### Problem description
Print the first line of the records below and every line after it, up to and including the line with "align-items: flex-start ->". Print nothing else.

(Stored data entries)
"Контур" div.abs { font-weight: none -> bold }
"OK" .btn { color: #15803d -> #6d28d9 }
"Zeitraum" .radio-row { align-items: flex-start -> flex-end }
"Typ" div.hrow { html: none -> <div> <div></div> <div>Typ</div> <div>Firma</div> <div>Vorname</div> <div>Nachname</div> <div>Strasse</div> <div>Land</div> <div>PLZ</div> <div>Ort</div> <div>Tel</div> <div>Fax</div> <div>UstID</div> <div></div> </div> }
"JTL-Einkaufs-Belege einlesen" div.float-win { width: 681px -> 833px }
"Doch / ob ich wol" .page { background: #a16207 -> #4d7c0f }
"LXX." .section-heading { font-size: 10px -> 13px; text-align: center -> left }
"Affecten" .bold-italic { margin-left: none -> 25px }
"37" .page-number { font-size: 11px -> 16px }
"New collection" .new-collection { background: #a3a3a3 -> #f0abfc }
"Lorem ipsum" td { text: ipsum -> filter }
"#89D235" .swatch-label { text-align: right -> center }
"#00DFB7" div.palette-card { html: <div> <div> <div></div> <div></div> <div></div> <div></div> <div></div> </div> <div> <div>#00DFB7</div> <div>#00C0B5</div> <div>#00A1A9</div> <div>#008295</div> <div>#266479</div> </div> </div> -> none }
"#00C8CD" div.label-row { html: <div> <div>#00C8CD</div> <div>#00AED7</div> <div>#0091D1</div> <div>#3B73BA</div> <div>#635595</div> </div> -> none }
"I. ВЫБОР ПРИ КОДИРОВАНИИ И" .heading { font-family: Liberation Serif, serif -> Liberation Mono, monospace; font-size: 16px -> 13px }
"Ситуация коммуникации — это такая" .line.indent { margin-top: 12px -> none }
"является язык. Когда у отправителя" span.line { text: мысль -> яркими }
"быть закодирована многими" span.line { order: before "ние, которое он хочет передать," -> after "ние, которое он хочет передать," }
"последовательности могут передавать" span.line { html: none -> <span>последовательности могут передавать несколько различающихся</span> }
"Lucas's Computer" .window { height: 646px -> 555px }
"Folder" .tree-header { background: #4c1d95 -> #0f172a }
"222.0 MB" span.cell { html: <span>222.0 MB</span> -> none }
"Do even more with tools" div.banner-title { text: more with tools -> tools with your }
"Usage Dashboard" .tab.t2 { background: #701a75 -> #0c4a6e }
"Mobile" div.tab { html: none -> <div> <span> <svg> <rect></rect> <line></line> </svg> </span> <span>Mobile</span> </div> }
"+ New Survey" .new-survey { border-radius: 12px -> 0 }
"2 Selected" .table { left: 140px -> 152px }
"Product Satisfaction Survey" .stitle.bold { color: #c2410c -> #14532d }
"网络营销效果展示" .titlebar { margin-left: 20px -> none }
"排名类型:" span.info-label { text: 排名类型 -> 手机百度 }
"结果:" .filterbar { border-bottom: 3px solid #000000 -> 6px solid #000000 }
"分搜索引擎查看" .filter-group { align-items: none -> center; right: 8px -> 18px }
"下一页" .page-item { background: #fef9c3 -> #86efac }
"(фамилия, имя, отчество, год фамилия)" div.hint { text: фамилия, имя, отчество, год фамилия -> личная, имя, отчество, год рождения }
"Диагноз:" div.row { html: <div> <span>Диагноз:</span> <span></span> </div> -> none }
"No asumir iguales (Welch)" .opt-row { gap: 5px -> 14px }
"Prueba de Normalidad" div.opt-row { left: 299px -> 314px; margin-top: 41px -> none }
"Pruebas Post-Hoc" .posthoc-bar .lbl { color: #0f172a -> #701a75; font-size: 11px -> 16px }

### Reply to the task
"Контур" div.abs { font-weight: none -> bold }
"OK" .btn { color: #15803d -> #6d28d9 }
"Zeitraum" .radio-row { align-items: flex-start -> flex-end }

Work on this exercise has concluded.